Dans la mémoire collective, le commissaire reste "mort écrasé par un camion"
Pour de nombreuses personnes, le témoignage de l'interne paraît suspect. Robert Daran de RTL doute toujours : "Tous les médias ont rendu compte de la mort du commissaire en disant qu'il avait été écrasé par un camion. La France entière était au courant. Pourquoi s'est-il tu pendant deux ans ? Pourquoi le jour du procès, il se remet à écouter la radio ?" L'enseignant Claude Burgelin, qui a témoigné au procès, a été convaincu : "La version de l'interne est fondamentalement la bonne. Fils du proviseur du lycée du Parc, il venait de l'establishment lyonnais. On sentait qu'il prenait sur lui. Il ne cherchait nullement à frimer".
Le docteur Paul Grammont, 38 ans après le procès, se défend toujours : "Au moment des faits, je n'ai pas su comment ça avait été retranscrit dans la presse" Et il ajoute : "Après mon témoignage, les HCL ont cherché à me rayer des effectifs. Heureusement, j'ai été soutenu par mes supérieurs directs. Si j'avais su que j'allais subir de telles pressions, je ne serais pas allé témoigner".
Malgré les explications de l'interne, une seule thèse domine. Pour preuve, l'exposition actuelle de la bibliothèque de la Part Dieu consacrée aux événements de Mai 68 parle du "Commissaire Lacroix écrasé par un camion chargé de pierres". En s'appuyant sur cette exposition Lyon Capitale avait aussi contribué à véhiculer cette thèse, en ouverture de notre série sur Mai 68***.

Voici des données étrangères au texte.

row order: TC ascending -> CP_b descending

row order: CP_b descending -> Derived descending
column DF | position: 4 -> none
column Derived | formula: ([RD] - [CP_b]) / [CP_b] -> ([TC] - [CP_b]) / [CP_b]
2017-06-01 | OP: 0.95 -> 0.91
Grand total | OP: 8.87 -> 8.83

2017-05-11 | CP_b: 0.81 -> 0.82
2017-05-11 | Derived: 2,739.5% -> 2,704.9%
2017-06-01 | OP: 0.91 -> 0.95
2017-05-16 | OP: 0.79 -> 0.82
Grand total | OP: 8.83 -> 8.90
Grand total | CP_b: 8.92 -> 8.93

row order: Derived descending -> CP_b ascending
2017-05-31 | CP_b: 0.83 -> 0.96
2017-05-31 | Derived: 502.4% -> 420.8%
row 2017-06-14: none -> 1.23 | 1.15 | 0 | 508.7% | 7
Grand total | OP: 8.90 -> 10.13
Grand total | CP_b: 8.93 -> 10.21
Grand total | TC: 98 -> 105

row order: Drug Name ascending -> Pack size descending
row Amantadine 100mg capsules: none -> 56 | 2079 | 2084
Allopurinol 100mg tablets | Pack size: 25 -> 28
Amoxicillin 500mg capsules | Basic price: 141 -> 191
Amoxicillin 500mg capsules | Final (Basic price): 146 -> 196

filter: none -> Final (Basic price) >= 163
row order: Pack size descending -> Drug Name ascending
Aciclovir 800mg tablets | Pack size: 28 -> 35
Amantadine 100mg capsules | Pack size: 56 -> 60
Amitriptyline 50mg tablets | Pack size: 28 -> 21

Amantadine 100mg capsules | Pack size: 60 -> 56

40 ans après, un témoin parle
C'est à la lecture de notre premier article sur les 40 ans de Mai 68, que Daniel Véricel, un militant de la CFDT et du PSU de l'époque a souhaité réagir : "Au moment où le camion fou a été lancé, j'étais aux avant-postes pour jeter des projectiles sur les gardes mobiles. J'ai vu ce camion envoyé de derrière. Il a foncé tout droit puis a calé devant la première rangée de forces de l'ordre. La pierre sur l'accélérateur avait certainement sauté. Immédiatement, les flics ont réagi en nous chargeant. Quand j'ai appris par la radio qu'un commissaire avait été écrasé par un camion, j'ai pensé qu'il s'agissait d'un autre camion". Il n'est pas allé témoigner au procès de Munch et Raton. Il faut dire qu'aucun manifestant ne l'a fait. Et pour cause, tous ceux à proximité du camion ce soir-là pouvaient rapidement passer du statut de témoin à celui de coupable idéal.
*Voir le livre de Jacques Wajnsztejn, l'un des agitateurs de l'époque, "Mai 68 et le mai rampant italien" aux éditions L'Harmattan.
**Dans le livre collectif "68, une histoire collective, aux éditions La Découverte"
***Lire Lyon Capitale du 7 avril 2008.